Они забрались на заднее сиденье. Аттикус сел позади Летиши, Монтроуз – за братом. Джордж обернулся к нему.
– Монтроуз, живой! Как ты?
– Вы взяли с собой девчонку?!
– Здрасте, мистер Тернер! – Летиша, разворачивая автомобиль, весело улыбнулась в зеркало заднего вида. – Неправда, они не хотели меня брать, но мы с Иисусом решили по-своему.
– Как вы выбрались? Без шума? – спросил Аттикус у дяди.
– Надеюсь, что да. – Джордж повертел в руках револьвер. – Закрыли Уильяма у Тиши в ванной, загородили дверь гардеробом, вырвали телефонный провод. Еще заперли дверь в коридор. С Уильямом, правда, был один из тех верзил, так что высадят они ее в два счета, но, по крайней мере, мы выиграли время и покинули усадьбу, не привлекая внимания.
– А почему не на «Вуди»?
– Пришлось оставить, – с грустью ответил Джордж. – Столько лимузинов, ни пройти, ни проехать… Летиша заметила это, когда выходила… прогуляться. А «даймлер» стоял прямо на выезде.
– Ага, и еще ключи в замке, – добавила Летиша, а в голосе слышалось: «дар свыше».
Как ни странно, Аттикус видел преимущества в том, что они уезжают на «даймлере». Ни один местный не станет их останавливать. Даже собаки лаять не будут.
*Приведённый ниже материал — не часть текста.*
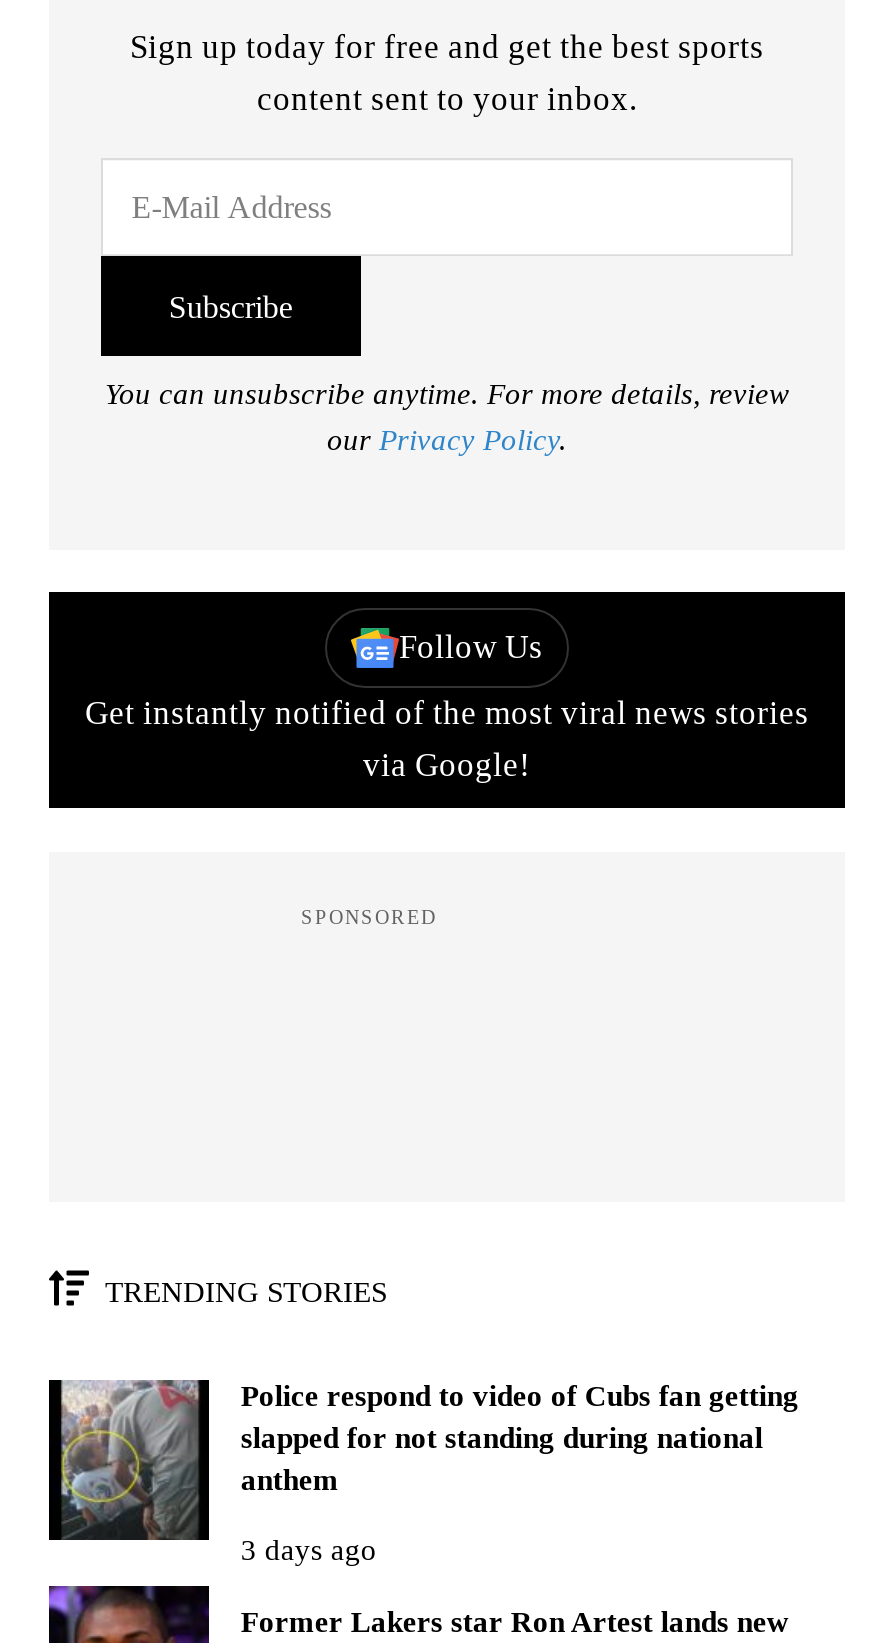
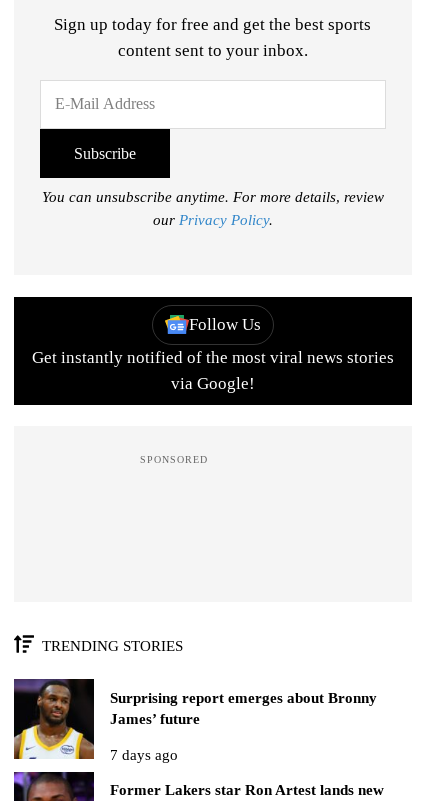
- [image]
- Police respond to video of Cubs fan getting
- slapped for not standing during national
- anthem
+ [image]
+ Surprising report emerges about Bronny
+ James’ future

- 3 days ago
+ 7 days ago
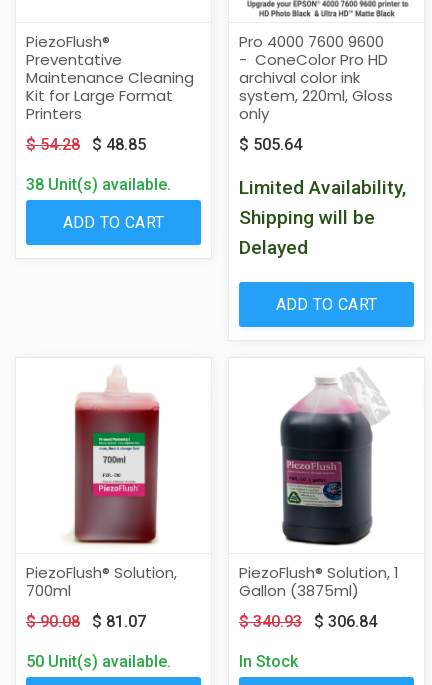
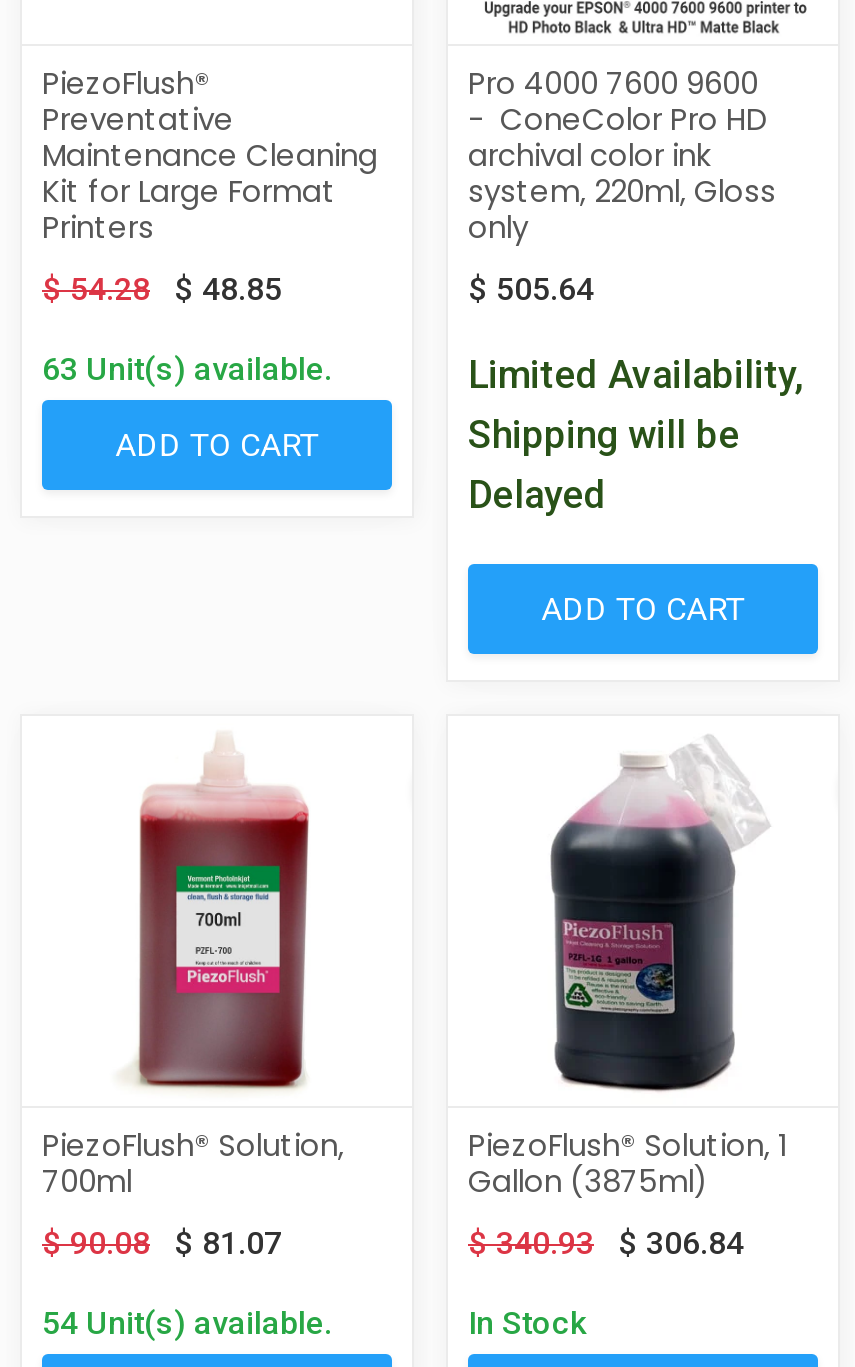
- 38 Unit(s) available.
+ 63 Unit(s) available.

- 50 Unit(s) available.
+ 54 Unit(s) available.
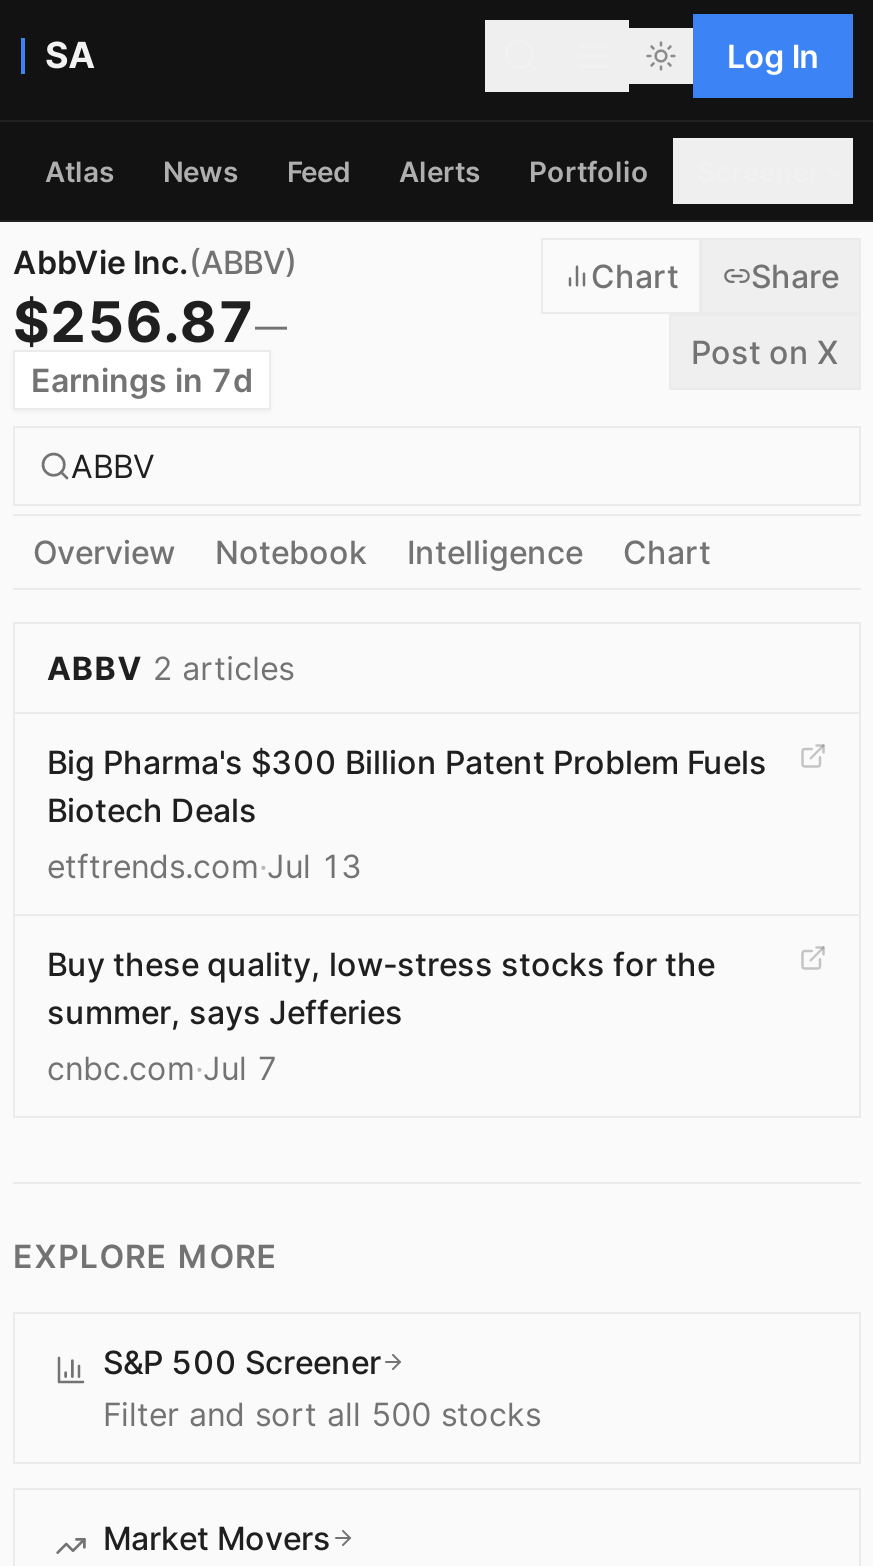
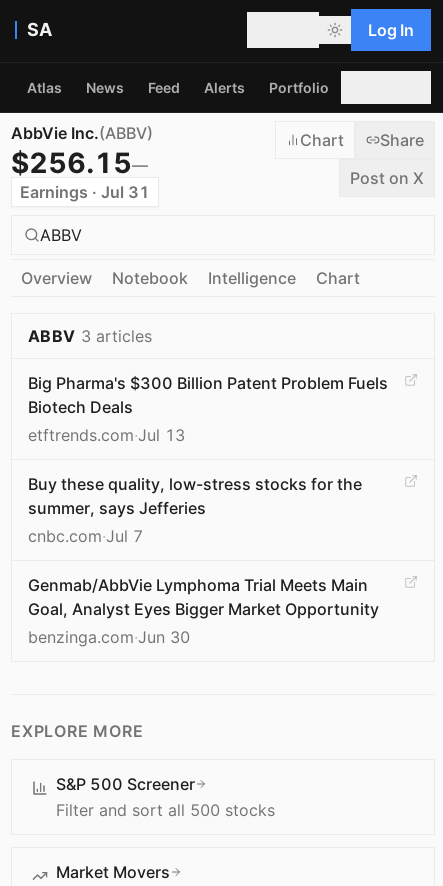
- $256.87—
- Earnings in 7d
+ $256.15—
+ Earnings · Jul 31

- ABBV 2 articles
+ ABBV 3 articles

+ Genmab/AbbVie Lymphoma Trial Meets Main
+ Goal, Analyst Eyes Bigger Market Opportunity
+ benzinga.com·Jun 30
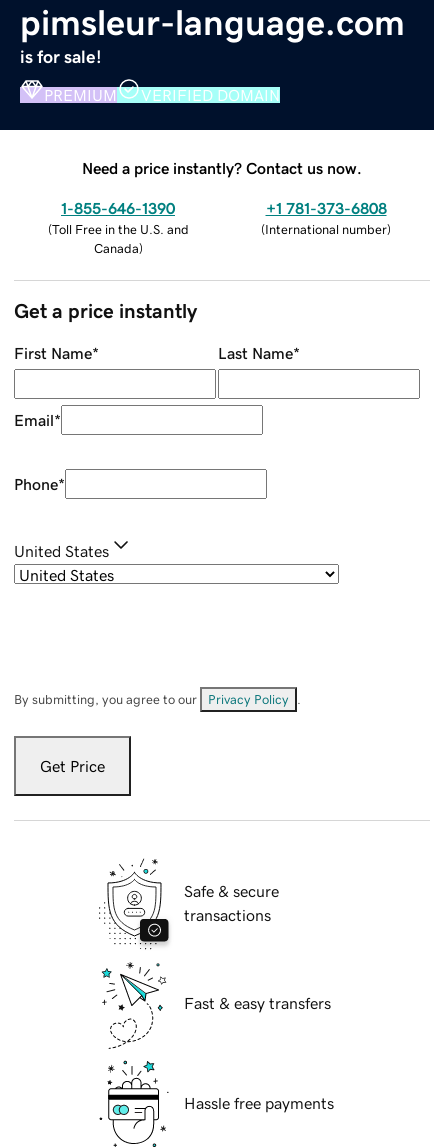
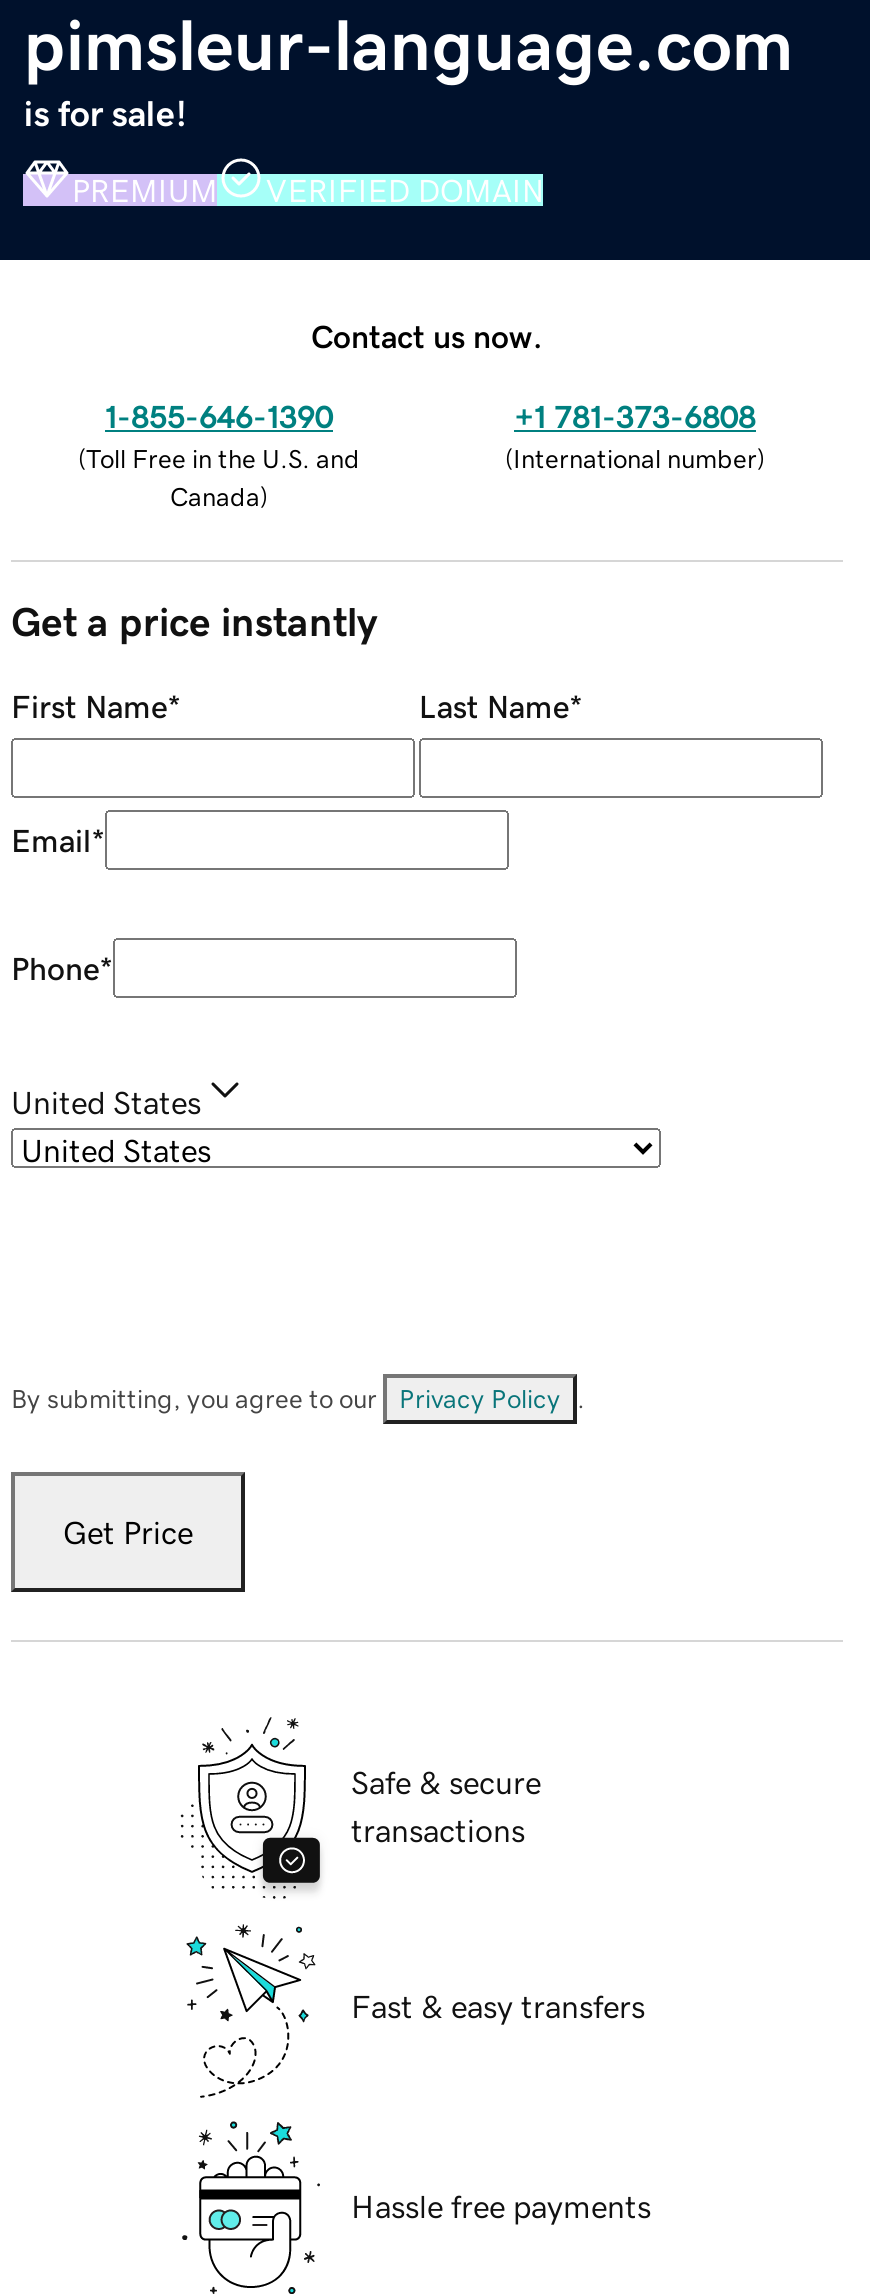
- Need a price instantly? Contact us now.
+ Contact us now.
– Эх, «Вуди», конечно, жаль, – вздохнул Джордж. – Ладно, когда доедем до дома, попробую обменять эту на новую.
– Каким же образом? – спросил Монтроуз. – Не подозревал, что у тебя есть связи в преступном мире.
– У меня есть пара знакомых, – вставила Летиша и резко свернула направо к мосту.
На половине поворота двигатель смолк – не чихал, не тарахтел, а просто отключился. Автомобиль по инерции подкатил к мосту и замер. Летиша несколько раз повернула ключ зажигания, но без толку.
– Что за чертовщина? – спросил Монтроуз.
Впереди на мосту на железных крюках висели фонари – пять пар. Нет, уже четыре – самые дальние вдруг погасли. Через мгновение потухли еще два, словно из леса на них накатывала волна темноты. Когда тьма поглотила третью пару фонарей, стало ясно, что эта волна – не обман зрения. Фары «даймлера» по-прежнему светили, но добивали лишь до середины моста, а затем свет как будто обрубало. Дальше – пустота.
Летиша перестала мучить зажигание. Чернота замерла на середине моста, зато становилась гуще, напоминая клубок оживших теней. Аттикус вспомнил картину, висящую у Брейтуайта: «Бытие, глава вторая, стих девятнадцатый». Одно существо так и осталось непоименованным.
– Да чтоб тебя! – проревел Монтроуз, отобрал у Джорджа револьвер и вышел из автомобиля.
– Папа, стой!
Аттикус испугался, как бы отец не отправился воевать с чернотой на мосту, но оказалось, что он пошел в другую сторону.
По дороге от усадьбы неторопливо спускался Калеб Брейтуайт. Он был еще довольно далеко, однако лицо его отчетливо виднелось в темноте, как будто подсвеченное. Калеб улыбался.
Аттикус выругался и открыл дверь, но стоило ему вылезти из автомобиля, как ноги приросли к земле, словно он наступил в цемент, который тут же застыл.